- _Task directions_: Copy each line below that has "none".
BEGIN Dataset extract
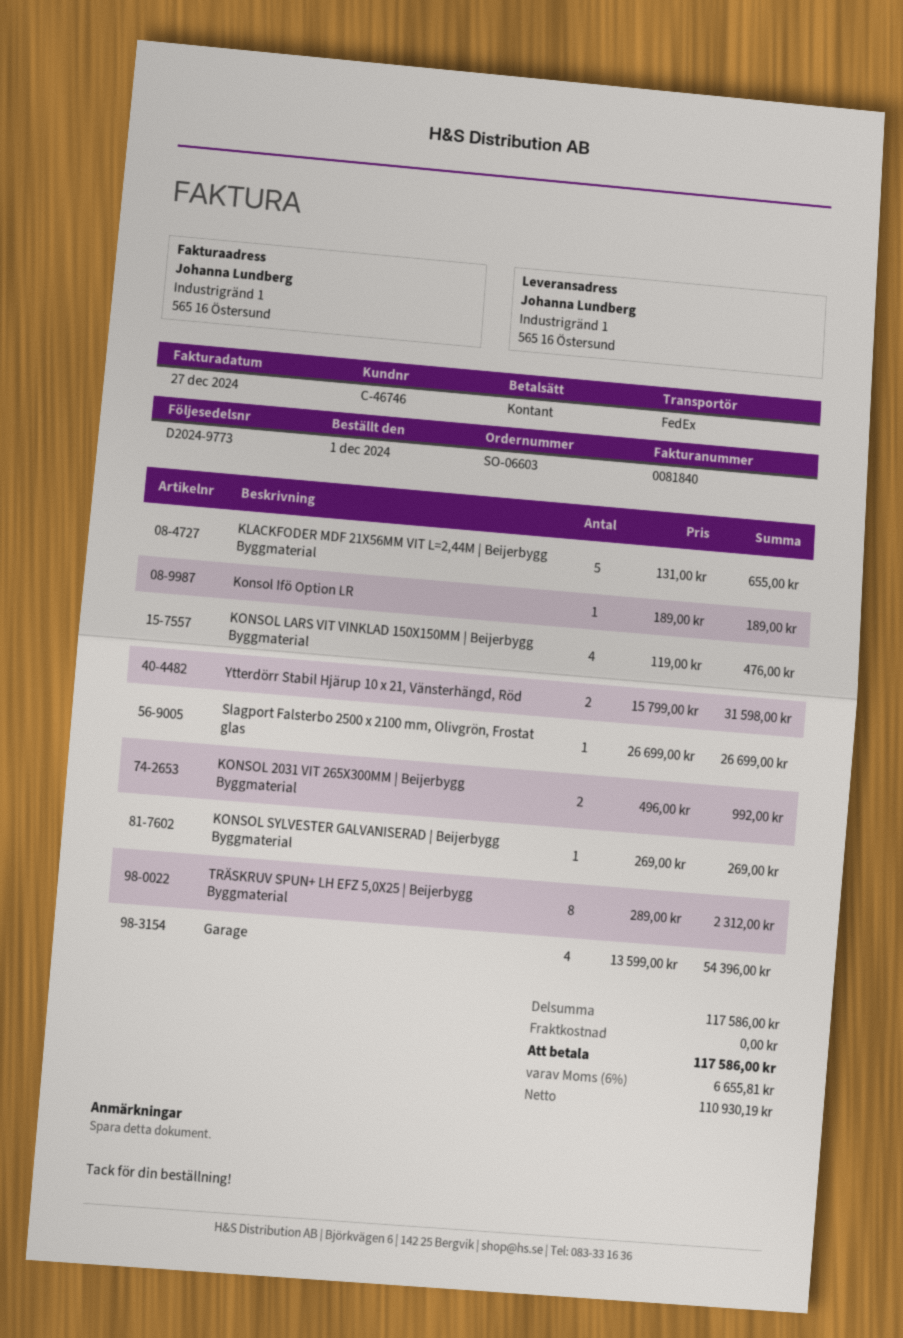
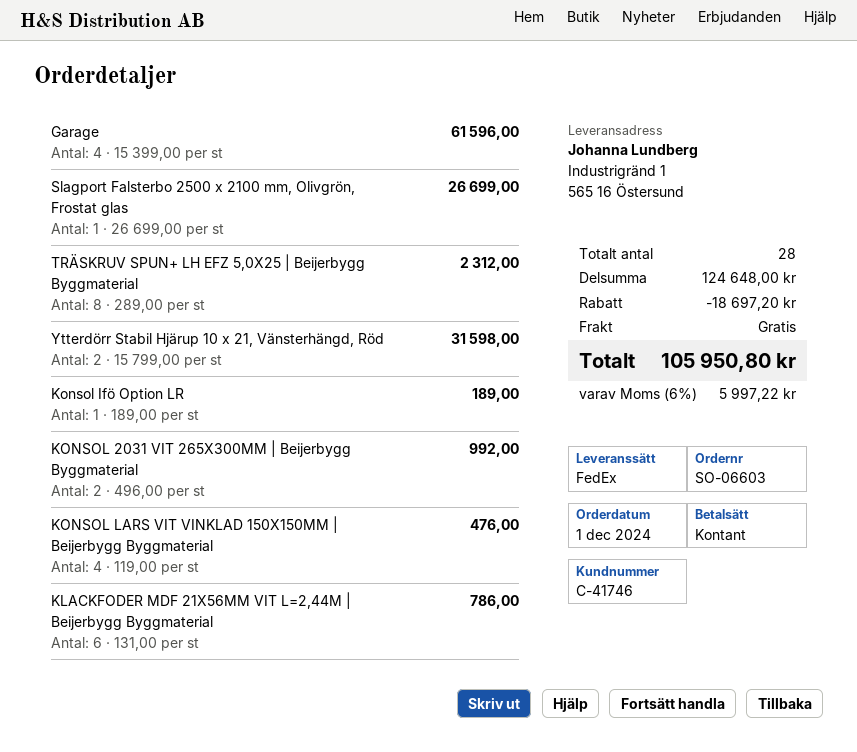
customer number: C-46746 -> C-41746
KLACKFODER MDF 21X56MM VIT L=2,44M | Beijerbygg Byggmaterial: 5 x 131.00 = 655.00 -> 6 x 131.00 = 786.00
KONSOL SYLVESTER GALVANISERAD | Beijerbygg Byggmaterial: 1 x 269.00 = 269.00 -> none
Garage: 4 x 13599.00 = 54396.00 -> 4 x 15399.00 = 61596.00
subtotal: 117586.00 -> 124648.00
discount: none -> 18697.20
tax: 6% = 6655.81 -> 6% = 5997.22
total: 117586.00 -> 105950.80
END Dataset extract
- _Exercise result_:
KONSOL SYLVESTER GALVANISERAD | Beijerbygg Byggmaterial: 1 x 269.00 = 269.00 -> none
discount: none -> 18697.20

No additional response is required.